First of all I apologize for this lengthy question. I'm designing a small database for our company. It's basically a database to track recruiting and hiring new employees. I'd like to keep the resumes in the Access database itself (in a memo field). I'm trying to decide whether to put the resumes in the main Employee Candidate table or to break this field out into a new Resume table (which would link back to the Employeee Candidate table).

The main reason I'm concerned about this is when we will be importing data. We're using a third party form processing service to process our web application forms. I'm importing the data from these forms as text files into our Access tables. It complicates the queries for me to have to import into multiple tables (Resume and Employee Candidate as opposed to just Employee Candidate). I'm not a strong sql person in case you didn't already guess.

Sorry about the long-winded question, but we're going to get a fairly high volume of resumes (probably about 150/week)and I already have a large number of fields in this one EmployeeCandidate table). So, I'm wondering if putting this resume field in this table with all the other records will cause the table to reach maximum capacity very soon (at the rate of 150 resumes per week). This fear is the only thing that would cause me to want to put the resume field in a separate table.

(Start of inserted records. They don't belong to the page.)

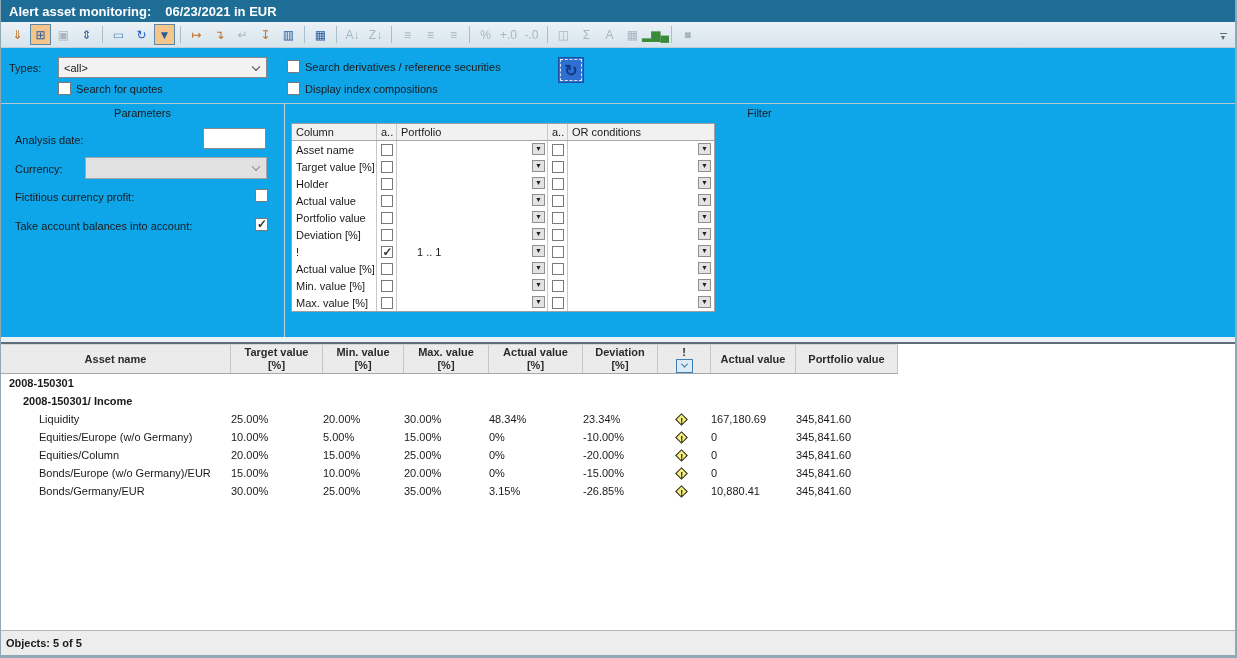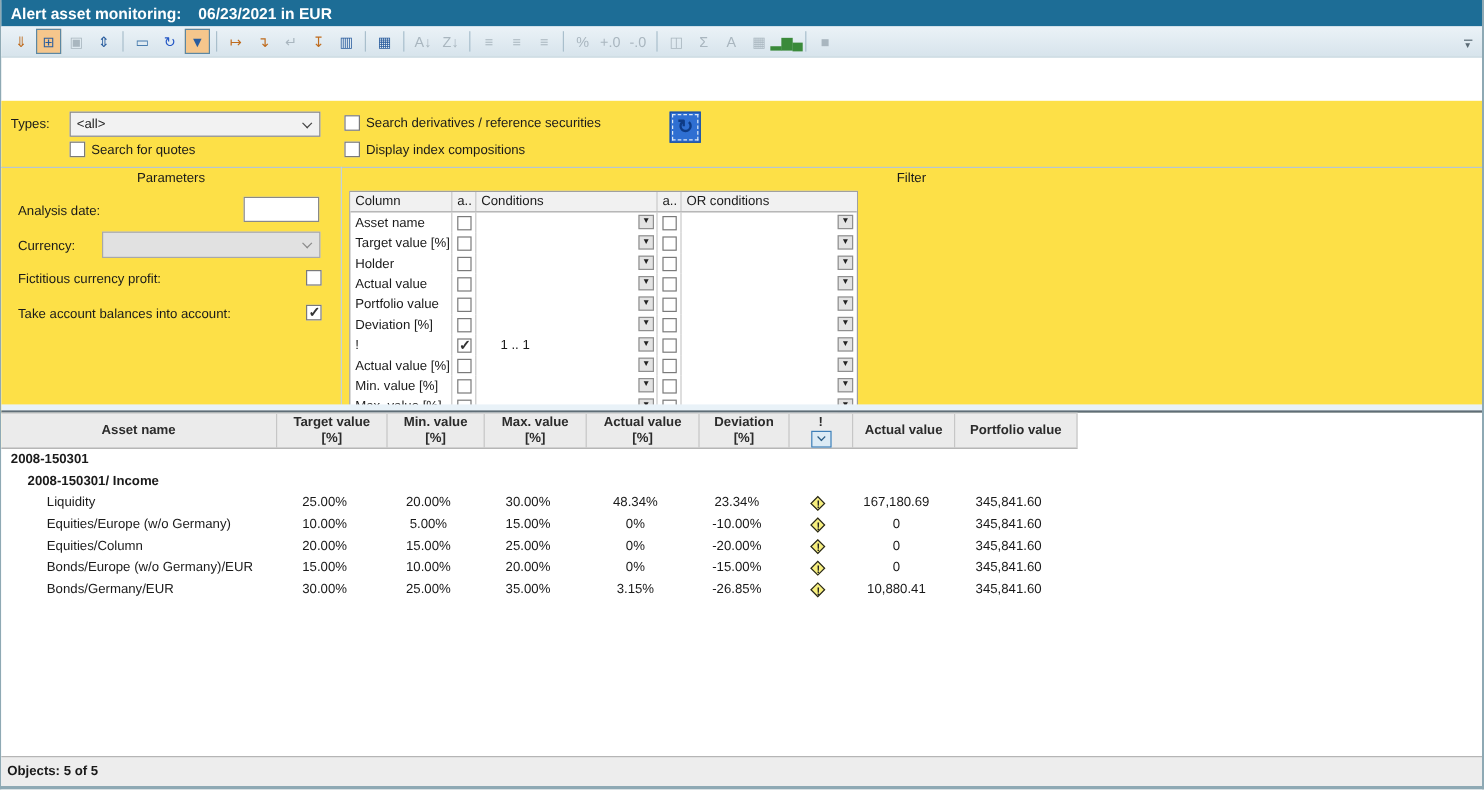--- a/index.html
+++ b/index.html
@@ -26,7 +26,7 @@
                  color:#5a6a74; font-size:8px; line-height:6px; }
   .tb-overflow .bar { display:block; width:7px; height:1px; background:#5a6a74; margin:3px auto 1px auto; }
   
-  .panel { position:absolute; top:48px; left:0; right:0; height:289px; background:#fde047; font-size:11px;margin-top:36px; }
+  .panel { position:absolute; top:48px; left:0; right:0; height:289px; background:#0ea5e9; font-size:11px; }
   .panel .lab { position:absolute; color:#1a1a1a; }
   .combo { position:absolute; background:#f2f2f2; border:1px solid #898989; display:flex; align-items:center;
            padding-left:5px; font-size:11px; }

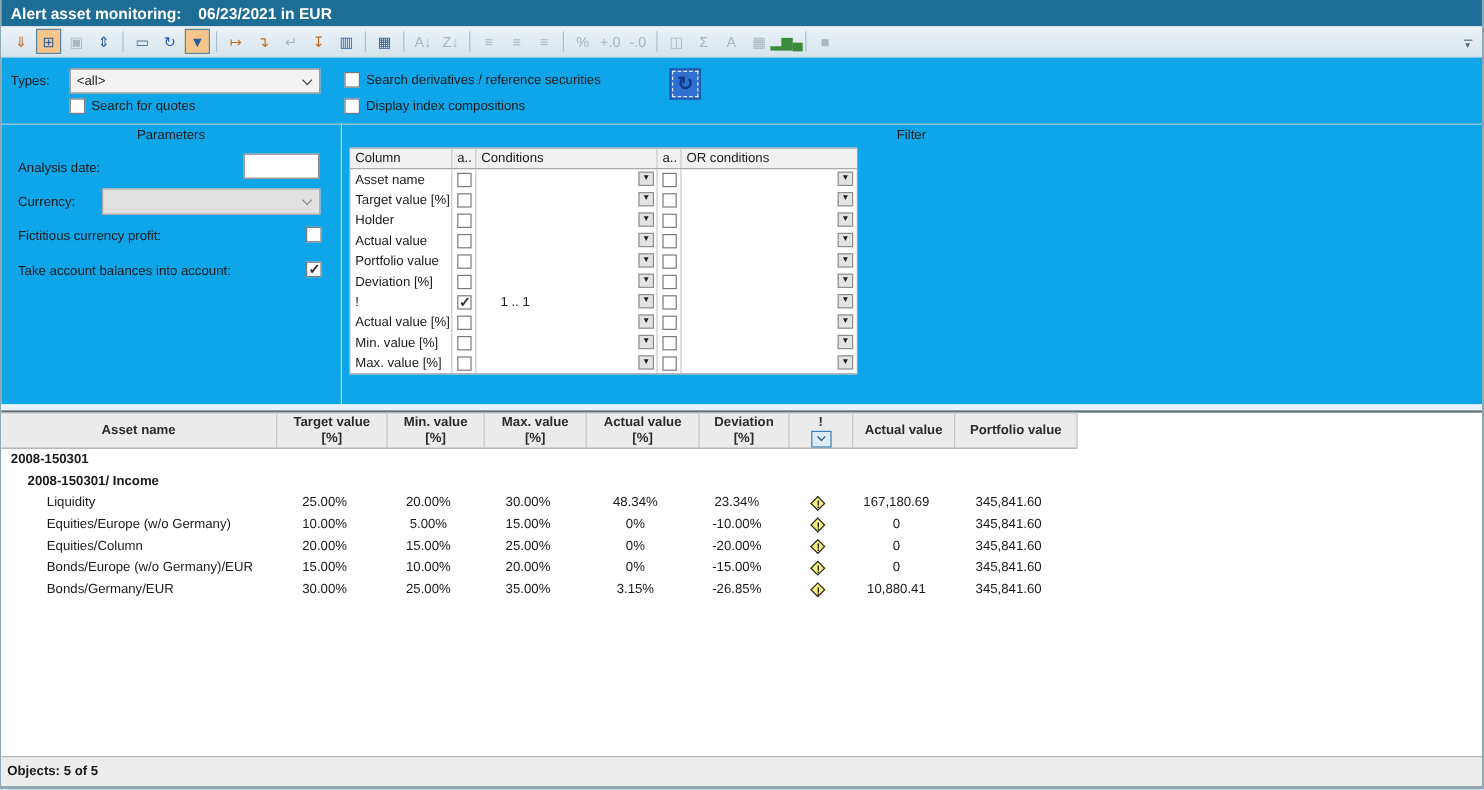--- a/index.html
+++ b/index.html
@@ -247,7 +247,7 @@
       <div class="f-row fhead" id="filter-header">
           <div class="f-cell c0">Column</div>
           <div class="f-cell c1">a..</div>
-          <div class="f-cell c2">Conditions</div>
+          <div class="f-cell c2">Portfolio</div>
           <div class="f-cell c3">a..</div>
           <div class="f-cell c4">OR conditions</div>
         </div>

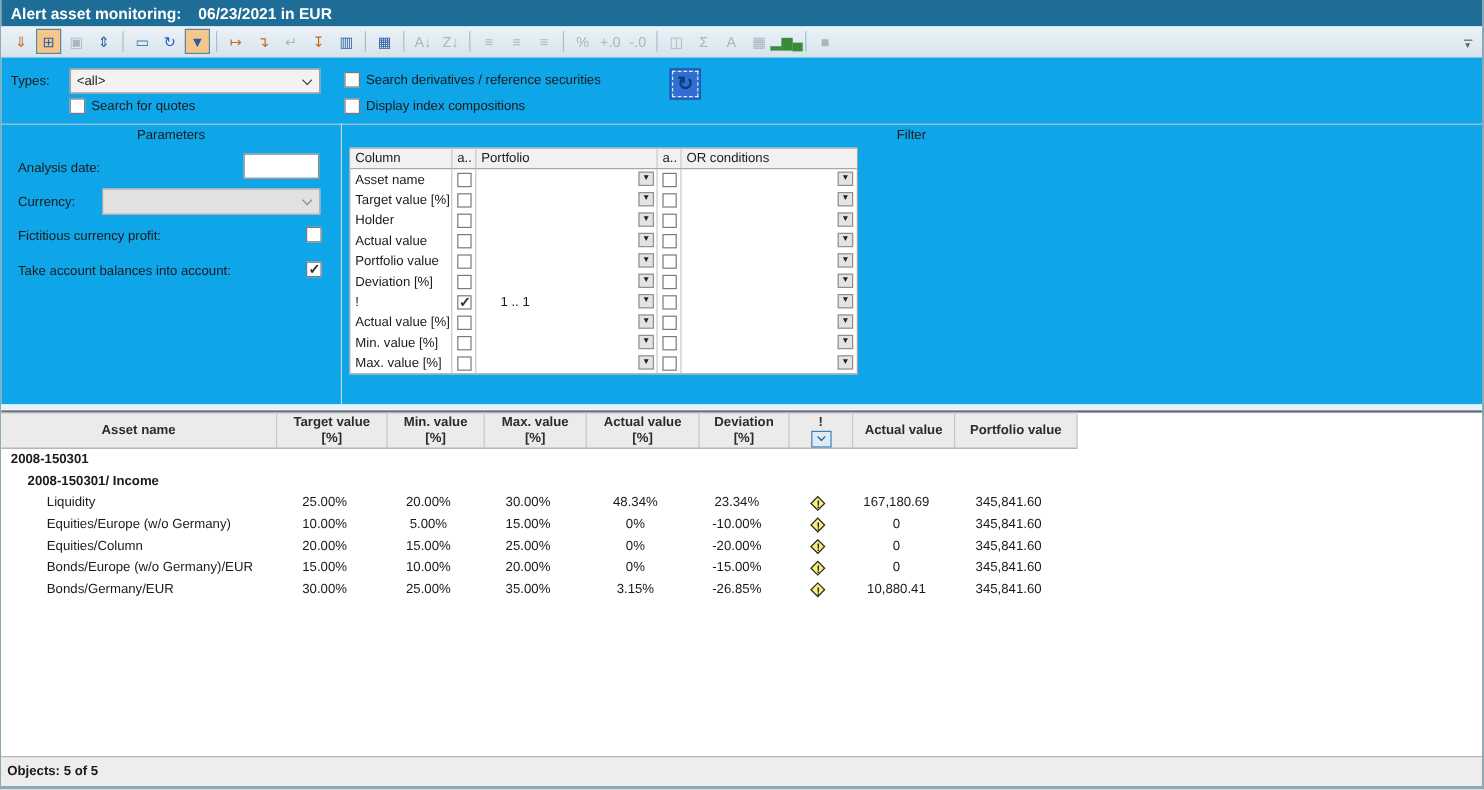--- a/index.html
+++ b/index.html
@@ -79,7 +79,7 @@
                         transform:rotate(45deg) translate(-1px,-1px); }
   .g-row { display:flex; height:18px; align-items:center; font-size:11px; }
   .g-row.group { font-weight:bold; }
-  .g-cell { padding-right:13px; text-align:center; white-space:nowrap; overflow:hidden; flex:none; }
+  .g-cell { padding-right:13px; text-align:left; white-space:nowrap; overflow:hidden; flex:none; }
   .g-name { text-align:left; padding-right:4px; white-space:nowrap; overflow:hidden; flex:none; }
   .g-alert { display:flex; align-items:center; justify-content:center; flex:none; }
   .alert-icon { width:9px; height:9px; background:#f7ef7d; border:1px solid #222; transform:rotate(45deg);

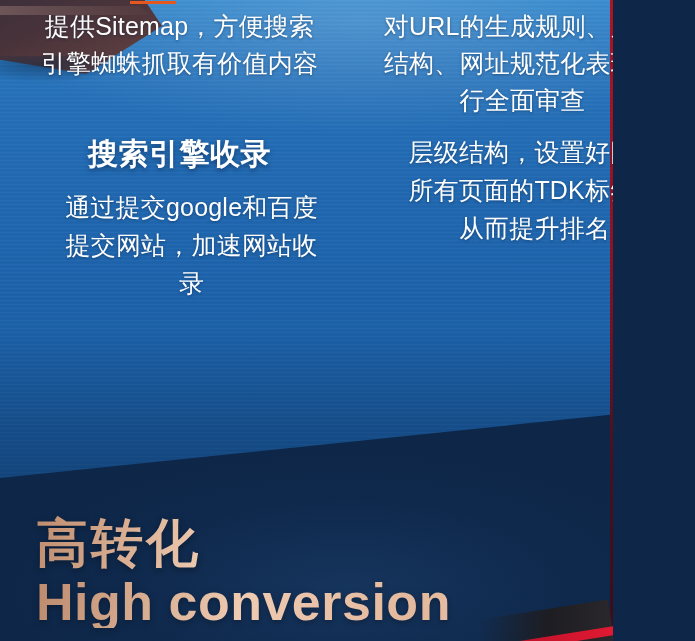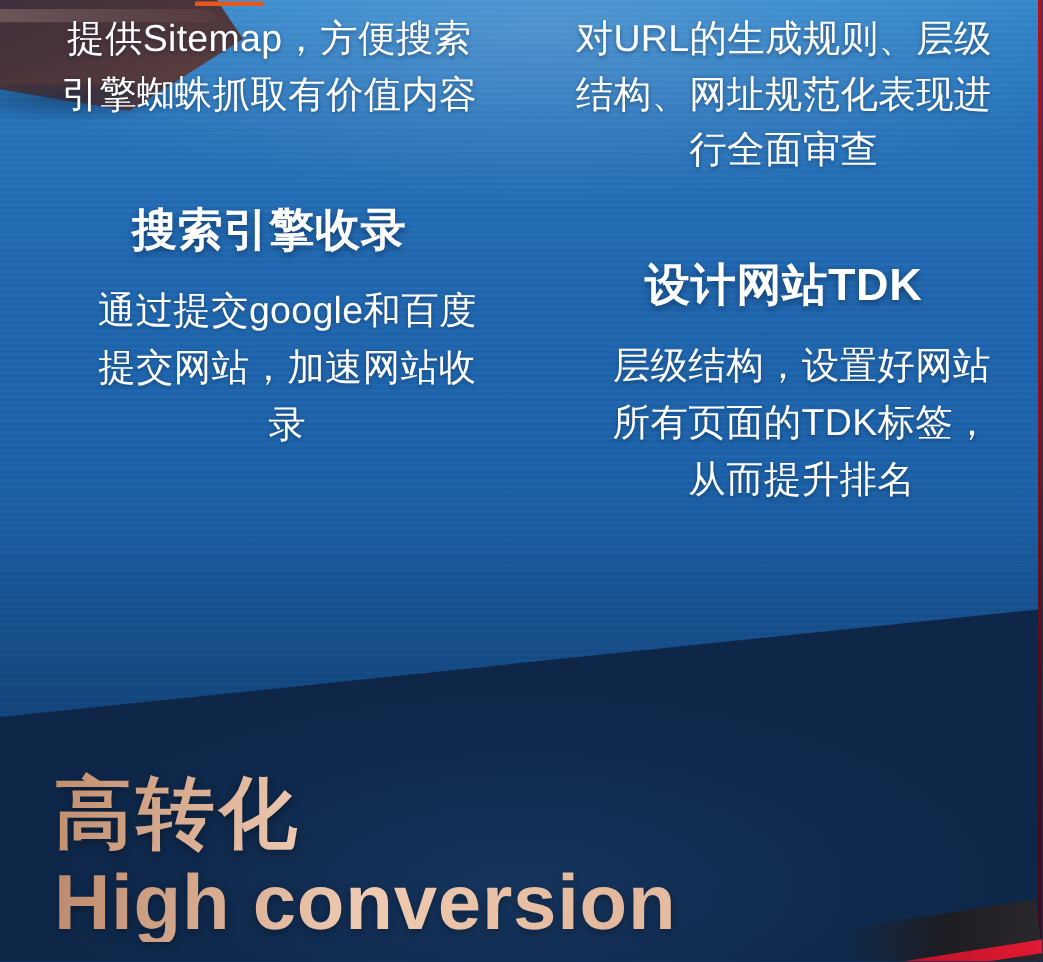--- a/index.html
+++ b/index.html
@@ -14,7 +14,7 @@
 
   .poster {
     position: relative;
-    width: 695px;
+    width: 613px;
     height: 641px;
     overflow: hidden;
     background: #1a5fa8;

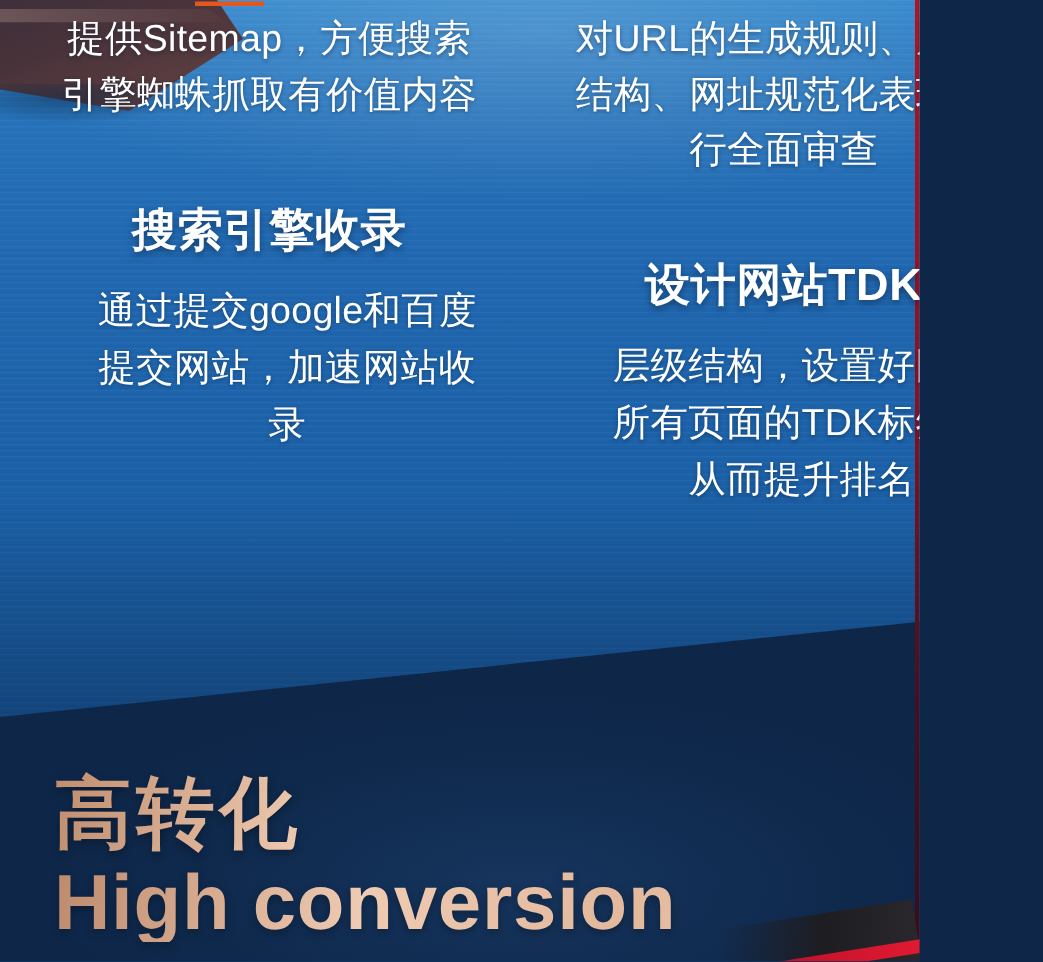--- a/index.html
+++ b/index.html
@@ -267,7 +267,6 @@
 
       <div class="card right">
         <div class="card-desc-top">对URL的生成规则、层级结构、网址规范化表现进行全面审查</div>
-        <div class="card-title">设计网站TDK</div>
         <div class="card-desc">层级结构，设置好网站所有页面的TDK标签，从而提升排名</div>
       </div>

Does anyone have any thoughts on this?

Thanks very much,
Zebrastripes
 
Hiya,

Personally, I would be worried about exceeding the DATABASE size limit (I believe it to be 1 gig).
Memo fields are variable as you know.

To be sure, you could create a new database, add a table called RESUMES which has a foreign key to the CANDIDATE table.
In your CANDIDATE database add a new 'link'-table linking to the RESUMES database table.

Importing data to different tables is quite simple - it's just like retrieving data from different tables.
Also, you refer to a link-table as if it's in the current database.

My answer: it sounds like they should be stored elsewhere.

Regards,

Darrylle


"Never argue with an idiot, he'll bring you down to his level - then beat you with experience."
 
Hi Darrylle,

Thanks for the feeback. That sounds like good advice.